Despite choking sales, many of Charleston’s marine dealers managed to stay afloat.

“The dealers in Charleston are a unique breed. They are very smart business people. They know their market so well, and they really have been flexible through downturns,” she said.

Scott Chapman, the owner of Barrier Island Marine and president of the Tri-County Marine Trade Association, explained it this way: “By my fingernails. That’s how I hung on in the recession.”

Now on the other side of the downturn, Chapman said business has improved steadily in recent years.

Wealthy people again are willing to spend extra on what they want, and middle-class families are back to boat shopping because financing has become more available, he said.

Plus, Barrier Island Marine and other local boat dealers are well-positioned to serve newcomers in the Lowcountry.

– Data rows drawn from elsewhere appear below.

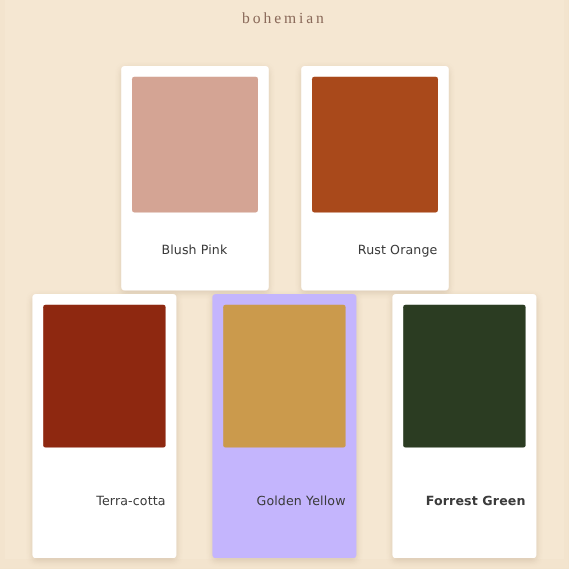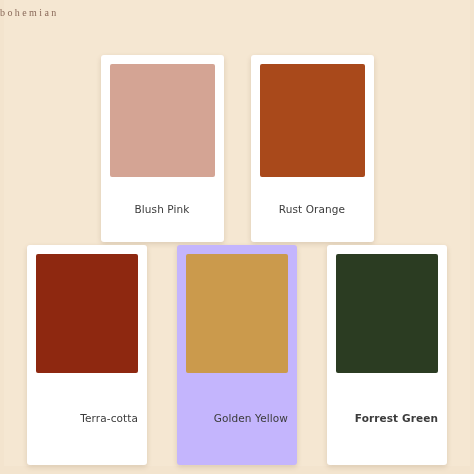"bohemian" #title { font-size: 10px -> 13px; text-align: left -> center }
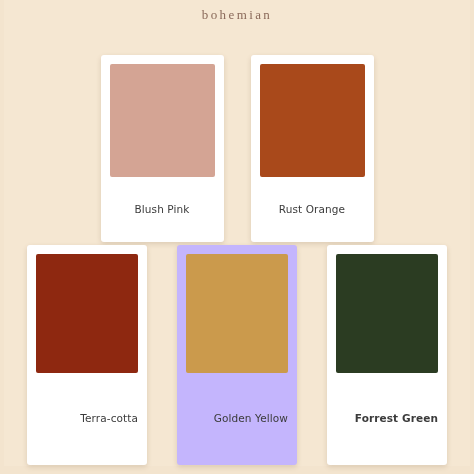"Rust Orange" div.card { align-items: none -> flex-end }
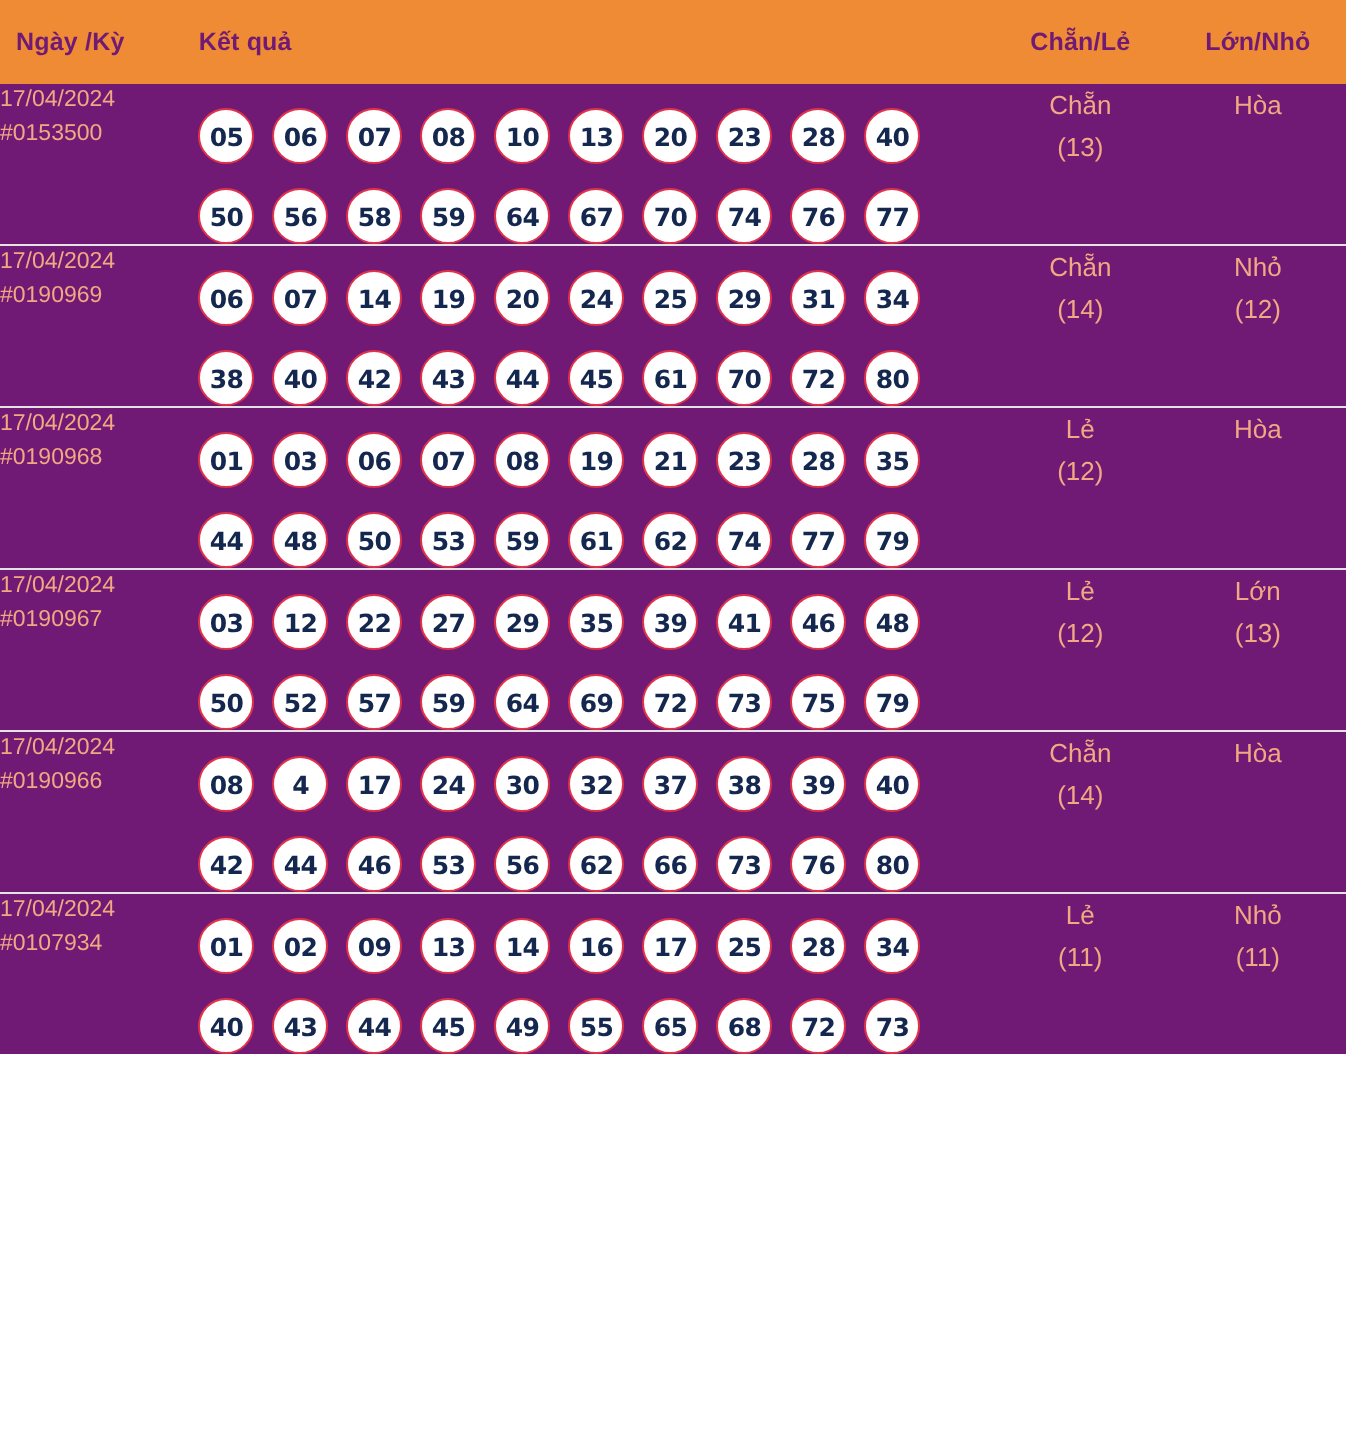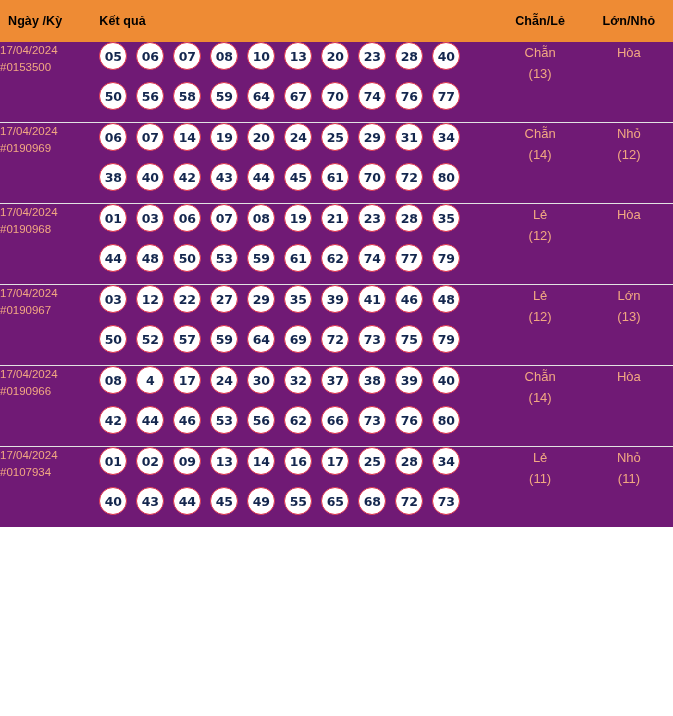"Ngày /Kỳ" .table-header th { color: #000000 -> #701a75 }
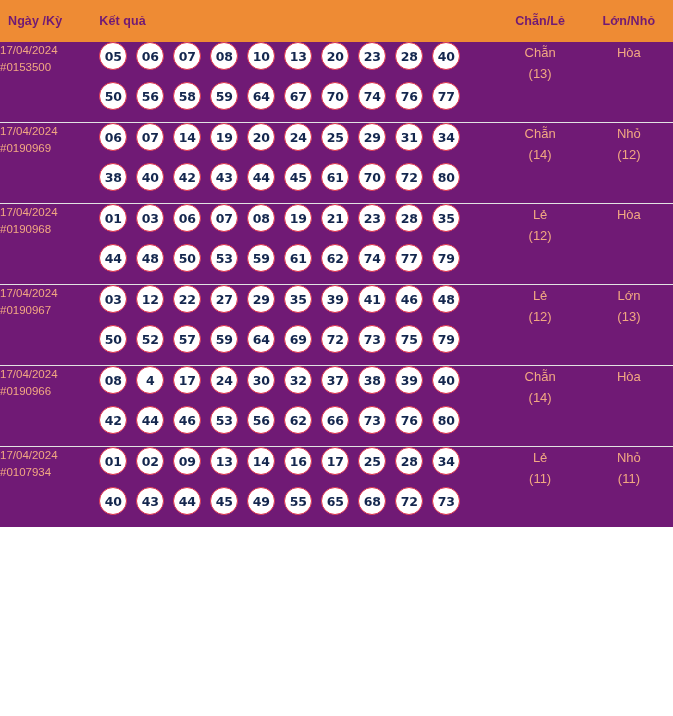"05" .ball-row { align-items: flex-start -> flex-end }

“We’re getting a significant number of buyers who are new to boating,” he said. “Charleston is a fabulous place to be because of how many people want to live here and are moving here. And a huge benefit of living in the Lowcountry is the water.”

Chapman said that although he saw signs of improvement last year, he was still cautious of stocking up on expensive inventory.

But this year, his collection of boats is as robust as it was before the recession, he said.

“I think everything is sort of coming together. The stock market keeps going up, the economy slowly continues to get better,” he said. “People are buying boats, and have the means to do it, so I feel very good about 2014.”